Everything from the line containing "discount: 107.54 -> none" through the line containing "total: 1484.11 -> 1469.80" should be repeated exactly, and nothing else from the data.

DATA RECORDS:
━━━━
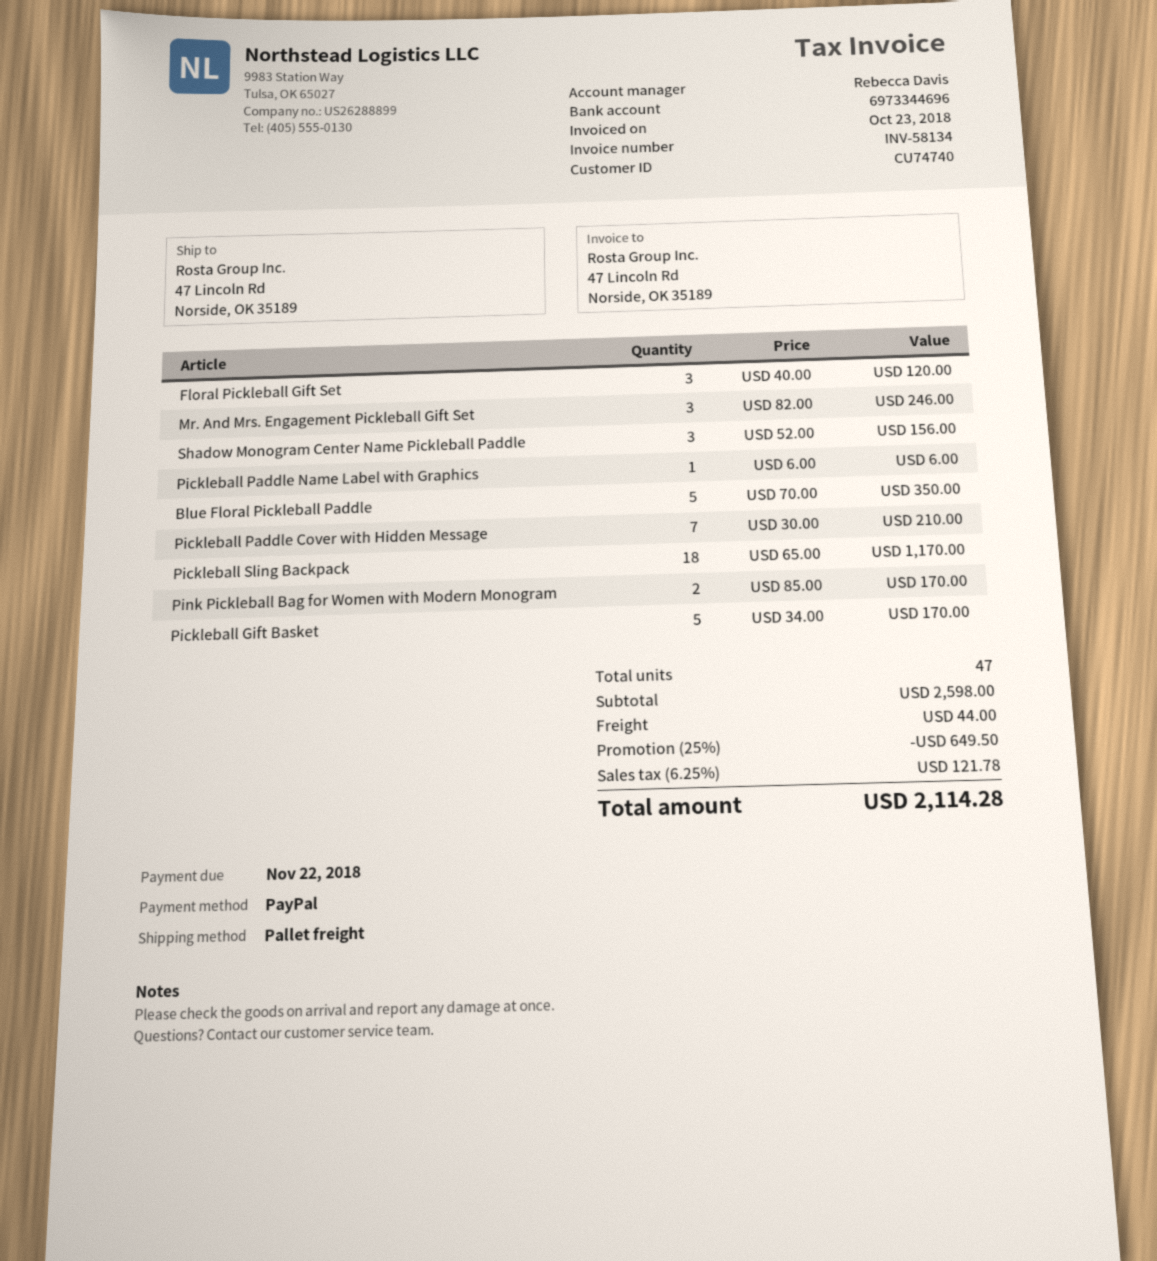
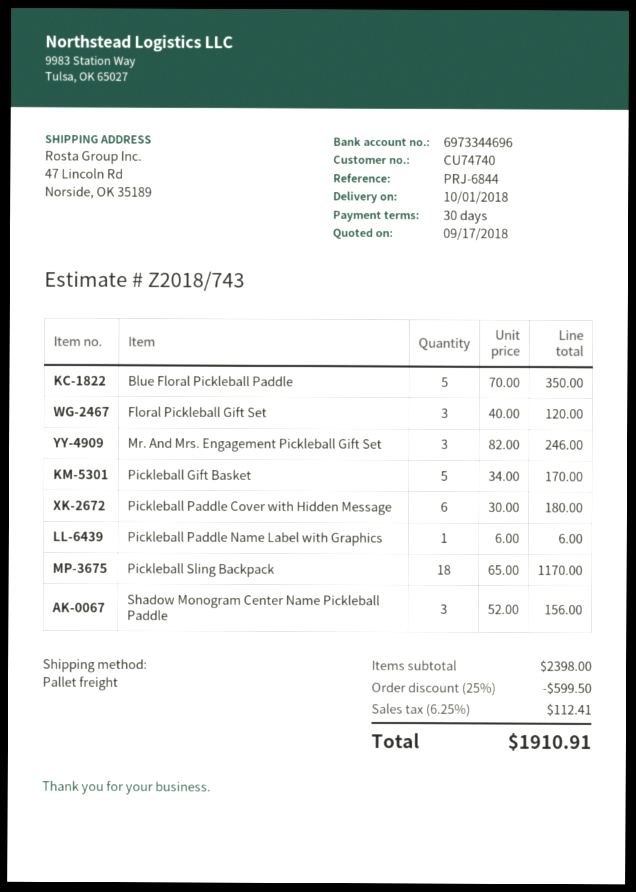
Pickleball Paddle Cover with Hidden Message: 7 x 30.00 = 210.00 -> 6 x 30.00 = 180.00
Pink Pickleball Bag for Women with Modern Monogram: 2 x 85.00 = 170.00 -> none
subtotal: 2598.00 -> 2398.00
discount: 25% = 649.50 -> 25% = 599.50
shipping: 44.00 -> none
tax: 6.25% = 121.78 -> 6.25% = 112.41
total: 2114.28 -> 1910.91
━━━━
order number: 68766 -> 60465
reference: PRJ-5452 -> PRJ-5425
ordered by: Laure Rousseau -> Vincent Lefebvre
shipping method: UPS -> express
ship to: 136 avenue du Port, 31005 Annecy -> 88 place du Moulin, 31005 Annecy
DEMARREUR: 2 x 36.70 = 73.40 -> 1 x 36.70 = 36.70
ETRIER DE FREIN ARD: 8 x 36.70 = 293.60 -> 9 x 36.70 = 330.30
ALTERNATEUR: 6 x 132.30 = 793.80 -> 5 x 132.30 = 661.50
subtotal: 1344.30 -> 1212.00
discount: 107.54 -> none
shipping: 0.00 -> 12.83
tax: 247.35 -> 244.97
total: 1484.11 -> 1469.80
━━━━
WRITTEN RESPONSE:
discount: 107.54 -> none
shipping: 0.00 -> 12.83
tax: 247.35 -> 244.97
total: 1484.11 -> 1469.80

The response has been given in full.